> **TASK**: Your answer must contain each line of the listing in which "present" appears, copied in full.
▽
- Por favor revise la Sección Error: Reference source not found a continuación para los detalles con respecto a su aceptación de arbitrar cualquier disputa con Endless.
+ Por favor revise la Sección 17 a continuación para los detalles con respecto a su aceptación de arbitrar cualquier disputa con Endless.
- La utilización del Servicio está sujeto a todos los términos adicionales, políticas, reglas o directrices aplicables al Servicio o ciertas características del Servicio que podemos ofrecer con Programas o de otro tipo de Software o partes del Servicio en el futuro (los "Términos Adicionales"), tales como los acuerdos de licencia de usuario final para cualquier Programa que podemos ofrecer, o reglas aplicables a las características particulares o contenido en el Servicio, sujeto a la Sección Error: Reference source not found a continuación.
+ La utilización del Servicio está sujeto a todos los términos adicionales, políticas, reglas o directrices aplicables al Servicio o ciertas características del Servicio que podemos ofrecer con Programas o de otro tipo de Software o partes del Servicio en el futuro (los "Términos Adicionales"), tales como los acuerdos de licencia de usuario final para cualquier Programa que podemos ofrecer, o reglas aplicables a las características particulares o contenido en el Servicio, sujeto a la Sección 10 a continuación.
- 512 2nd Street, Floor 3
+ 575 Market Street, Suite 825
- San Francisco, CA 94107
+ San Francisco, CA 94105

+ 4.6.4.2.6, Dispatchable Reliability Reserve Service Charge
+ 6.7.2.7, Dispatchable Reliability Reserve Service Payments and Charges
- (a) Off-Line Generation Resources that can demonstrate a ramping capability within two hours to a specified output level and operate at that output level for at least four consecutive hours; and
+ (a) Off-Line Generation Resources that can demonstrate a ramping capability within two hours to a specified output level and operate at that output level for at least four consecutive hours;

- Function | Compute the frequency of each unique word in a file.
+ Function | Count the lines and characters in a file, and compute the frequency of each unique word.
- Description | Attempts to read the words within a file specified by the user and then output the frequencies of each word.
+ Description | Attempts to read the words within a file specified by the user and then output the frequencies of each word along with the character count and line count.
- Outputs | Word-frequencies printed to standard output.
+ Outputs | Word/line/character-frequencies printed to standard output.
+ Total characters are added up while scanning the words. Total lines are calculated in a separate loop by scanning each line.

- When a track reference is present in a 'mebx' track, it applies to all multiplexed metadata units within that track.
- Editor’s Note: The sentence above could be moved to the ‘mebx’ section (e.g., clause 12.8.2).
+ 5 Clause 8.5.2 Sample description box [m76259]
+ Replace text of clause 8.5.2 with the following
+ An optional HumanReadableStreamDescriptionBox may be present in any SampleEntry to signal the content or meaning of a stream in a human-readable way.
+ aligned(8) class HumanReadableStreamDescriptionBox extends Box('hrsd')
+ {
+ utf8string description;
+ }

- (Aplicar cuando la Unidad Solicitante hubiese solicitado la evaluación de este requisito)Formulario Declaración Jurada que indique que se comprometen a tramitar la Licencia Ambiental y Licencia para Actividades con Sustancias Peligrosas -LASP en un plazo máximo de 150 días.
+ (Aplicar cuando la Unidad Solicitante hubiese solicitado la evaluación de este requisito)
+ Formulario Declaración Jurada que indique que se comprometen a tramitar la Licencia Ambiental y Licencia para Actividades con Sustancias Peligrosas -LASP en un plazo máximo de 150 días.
△
> **SOLUTION FOR THIS EXERCISE**:
- When a track reference is present in a 'mebx' track, it applies to all multiplexed metadata units within that track.
+ An optional HumanReadableStreamDescriptionBox may be present in any SampleEntry to signal the content or meaning of a stream in a human-readable way.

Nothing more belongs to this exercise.